__Activity__
Every line below is to be copied exactly, with the pictures left out.

────────────────────────────────────────

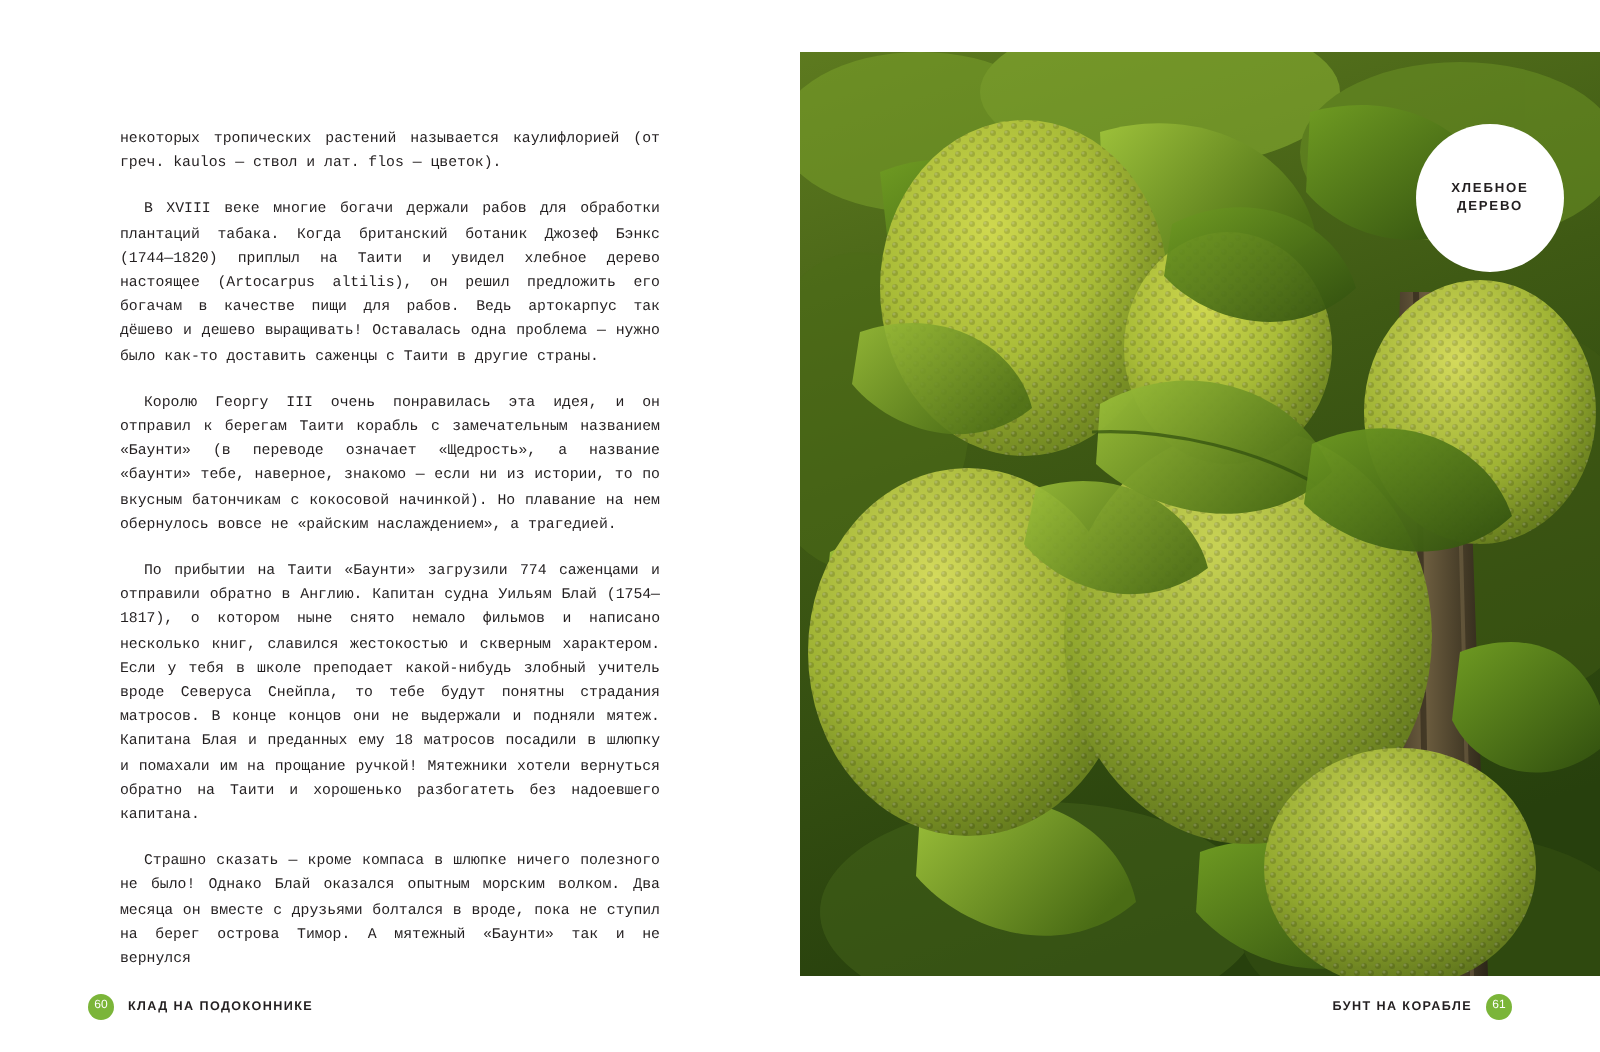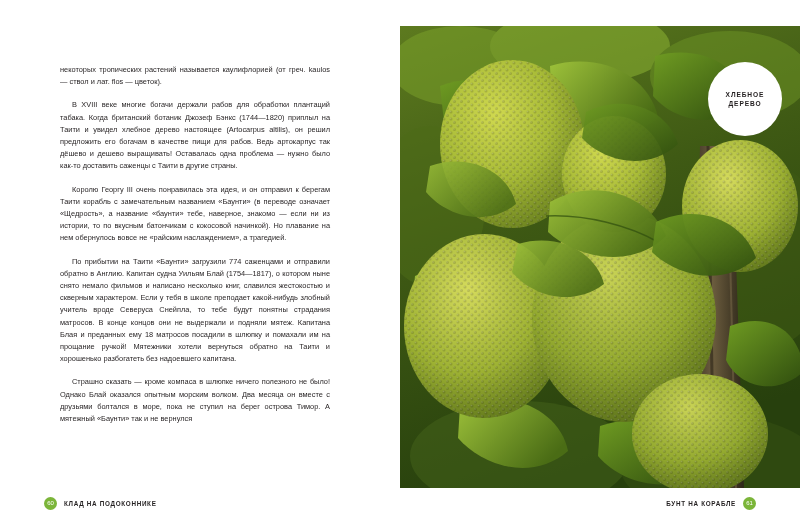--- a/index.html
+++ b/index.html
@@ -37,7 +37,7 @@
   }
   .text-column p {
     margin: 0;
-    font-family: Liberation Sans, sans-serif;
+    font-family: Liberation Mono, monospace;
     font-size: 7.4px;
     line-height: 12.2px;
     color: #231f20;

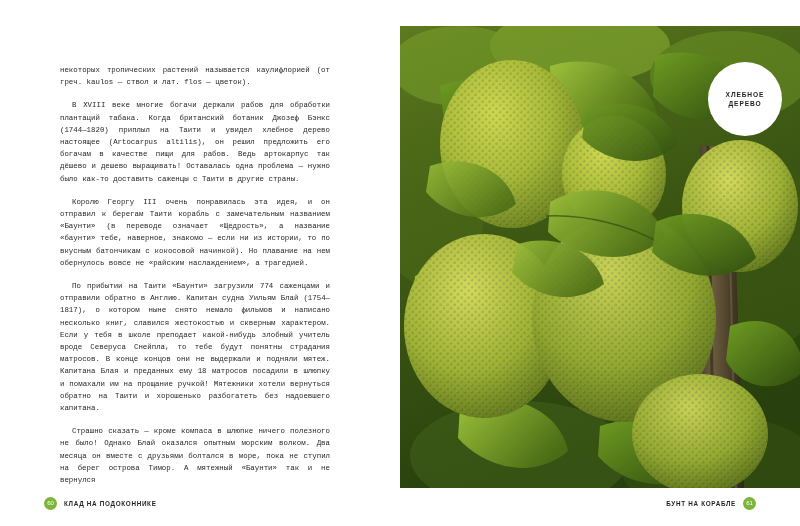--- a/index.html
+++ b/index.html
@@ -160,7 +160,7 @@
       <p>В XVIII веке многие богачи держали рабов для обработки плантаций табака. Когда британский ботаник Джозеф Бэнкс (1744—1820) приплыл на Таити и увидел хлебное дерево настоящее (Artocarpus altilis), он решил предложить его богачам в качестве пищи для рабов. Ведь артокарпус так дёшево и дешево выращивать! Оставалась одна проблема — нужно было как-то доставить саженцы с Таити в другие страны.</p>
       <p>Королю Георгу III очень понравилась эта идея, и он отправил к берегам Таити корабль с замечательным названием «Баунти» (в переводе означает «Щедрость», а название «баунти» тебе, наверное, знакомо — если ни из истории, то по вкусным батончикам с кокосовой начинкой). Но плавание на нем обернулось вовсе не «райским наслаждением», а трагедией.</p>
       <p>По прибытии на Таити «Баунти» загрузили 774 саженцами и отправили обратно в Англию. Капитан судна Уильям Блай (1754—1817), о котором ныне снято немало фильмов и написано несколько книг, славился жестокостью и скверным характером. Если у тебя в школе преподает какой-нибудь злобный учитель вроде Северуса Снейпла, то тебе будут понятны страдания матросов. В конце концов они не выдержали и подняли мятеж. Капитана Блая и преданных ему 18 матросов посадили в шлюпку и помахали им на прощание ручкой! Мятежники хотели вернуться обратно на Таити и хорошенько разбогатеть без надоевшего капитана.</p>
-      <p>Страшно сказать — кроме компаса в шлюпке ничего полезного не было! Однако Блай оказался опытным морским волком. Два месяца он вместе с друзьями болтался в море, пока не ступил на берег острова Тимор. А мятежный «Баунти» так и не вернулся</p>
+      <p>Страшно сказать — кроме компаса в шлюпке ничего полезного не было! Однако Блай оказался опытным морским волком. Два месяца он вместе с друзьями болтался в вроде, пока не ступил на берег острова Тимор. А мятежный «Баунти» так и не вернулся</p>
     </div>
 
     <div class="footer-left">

────────────────────────────────────────

__Written solution__
--- a/index.html
+++ b/index.html
@@ -37,7 +37,7 @@
   }
   .text-column p {
     margin: 0;
-    font-family: Liberation Sans, sans-serif;
+    font-family: Liberation Mono, monospace;
     font-size: 7.4px;
     line-height: 12.2px;
     color: #231f20;

--- a/index.html
+++ b/index.html
@@ -160,7 +160,7 @@
       <p>В XVIII веке многие богачи держали рабов для обработки плантаций табака. Когда британский ботаник Джозеф Бэнкс (1744—1820) приплыл на Таити и увидел хлебное дерево настоящее (Artocarpus altilis), он решил предложить его богачам в качестве пищи для рабов. Ведь артокарпус так дёшево и дешево выращивать! Оставалась одна проблема — нужно было как-то доставить саженцы с Таити в другие страны.</p>
       <p>Королю Георгу III очень понравилась эта идея, и он отправил к берегам Таити корабль с замечательным названием «Баунти» (в переводе означает «Щедрость», а название «баунти» тебе, наверное, знакомо — если ни из истории, то по вкусным батончикам с кокосовой начинкой). Но плавание на нем обернулось вовсе не «райским наслаждением», а трагедией.</p>
       <p>По прибытии на Таити «Баунти» загрузили 774 саженцами и отправили обратно в Англию. Капитан судна Уильям Блай (1754—1817), о котором ныне снято немало фильмов и написано несколько книг, славился жестокостью и скверным характером. Если у тебя в школе преподает какой-нибудь злобный учитель вроде Северуса Снейпла, то тебе будут понятны страдания матросов. В конце концов они не выдержали и подняли мятеж. Капитана Блая и преданных ему 18 матросов посадили в шлюпку и помахали им на прощание ручкой! Мятежники хотели вернуться обратно на Таити и хорошенько разбогатеть без надоевшего капитана.</p>
-      <p>Страшно сказать — кроме компаса в шлюпке ничего полезного не было! Однако Блай оказался опытным морским волком. Два месяца он вместе с друзьями болтался в море, пока не ступил на берег острова Тимор. А мятежный «Баунти» так и не вернулся</p>
+      <p>Страшно сказать — кроме компаса в шлюпке ничего полезного не было! Однако Блай оказался опытным морским волком. Два месяца он вместе с друзьями болтался в вроде, пока не ступил на берег острова Тимор. А мятежный «Баунти» так и не вернулся</p>
     </div>
 
     <div class="footer-left">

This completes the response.